══ Information given

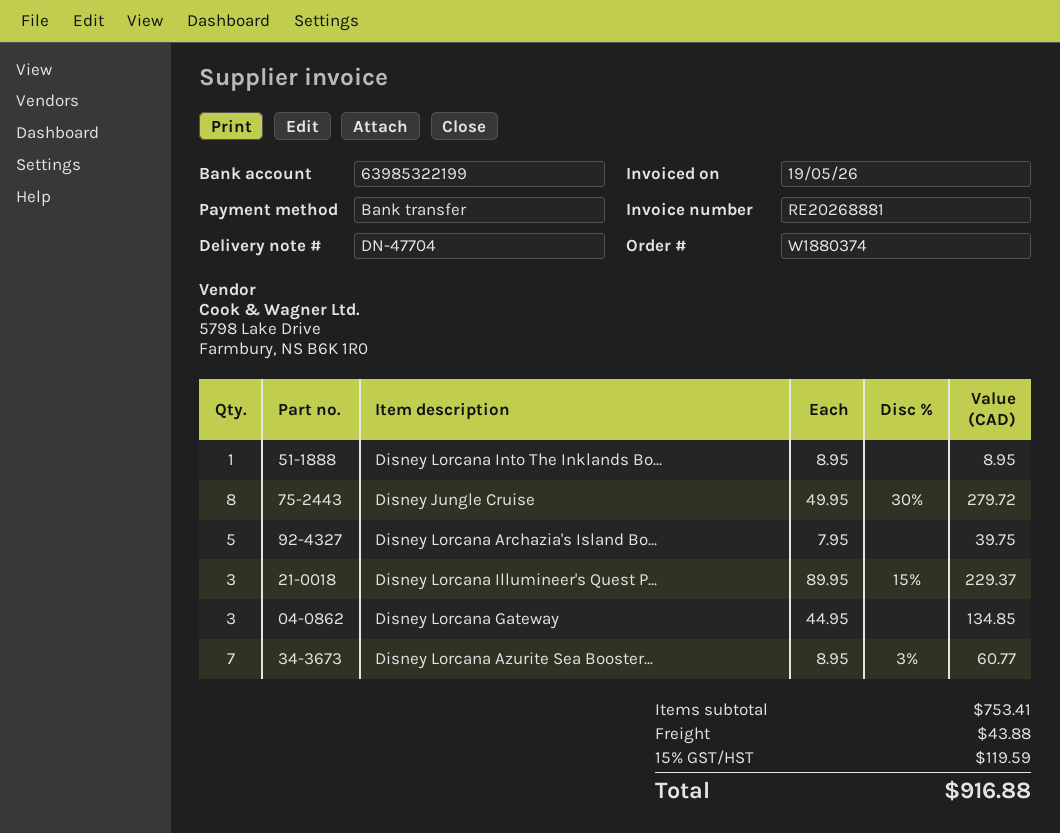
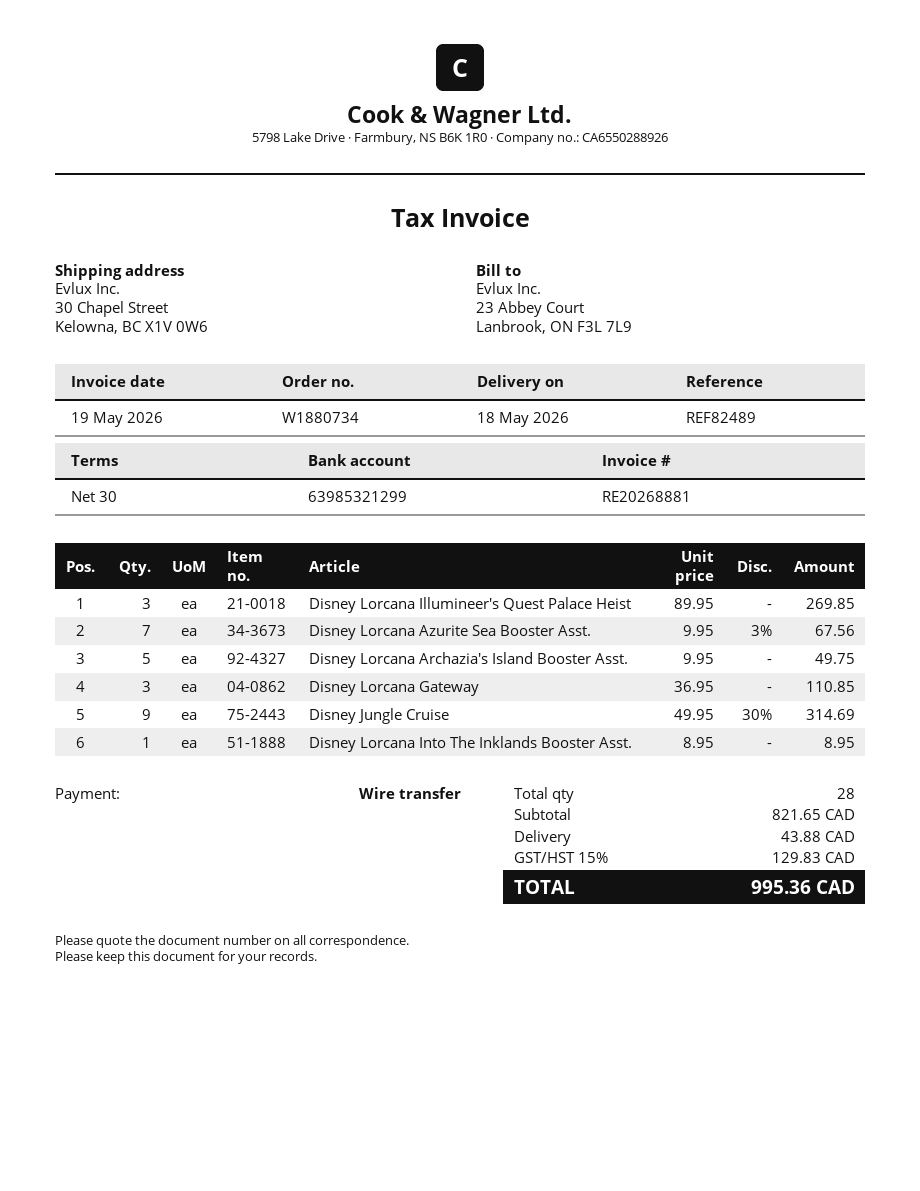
order number: W1880374 -> W1880734
bank account: 63985322199 -> 63985321299
Disney Jungle Cruise: 8 x 49.95 - 30% = 279.72 -> 9 x 49.95 - 30% = 314.69
Disney Lorcana Archazia's Island Bo...: 5 x 7.95 = 39.75 -> 5 x 9.95 = 49.75
Disney Lorcana Illumineer's Quest P...: 3 x 89.95 - 15% = 229.37 -> 3 x 89.95 = 269.85
Disney Lorcana Gateway: 3 x 44.95 = 134.85 -> 3 x 36.95 = 110.85
Disney Lorcana Azurite Sea Booster...: 7 x 8.95 - 3% = 60.77 -> 7 x 9.95 - 3% = 67.56
subtotal: 753.41 -> 821.65
tax: 15% = 119.59 -> 15% = 129.83
total: 916.88 -> 995.36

════

## Directions for this task
What is needed is a verbatim copy of the entries, leaving out any pictures.

## Your solution
order number: W1880374 -> W1880734
bank account: 63985322199 -> 63985321299
Disney Jungle Cruise: 8 x 49.95 - 30% = 279.72 -> 9 x 49.95 - 30% = 314.69
Disney Lorcana Archazia's Island Bo...: 5 x 7.95 = 39.75 -> 5 x 9.95 = 49.75
Disney Lorcana Illumineer's Quest P...: 3 x 89.95 - 15% = 229.37 -> 3 x 89.95 = 269.85
Disney Lorcana Gateway: 3 x 44.95 = 134.85 -> 3 x 36.95 = 110.85
Disney Lorcana Azurite Sea Booster...: 7 x 8.95 - 3% = 60.77 -> 7 x 9.95 - 3% = 67.56
subtotal: 753.41 -> 821.65
tax: 15% = 119.59 -> 15% = 129.83
total: 916.88 -> 995.36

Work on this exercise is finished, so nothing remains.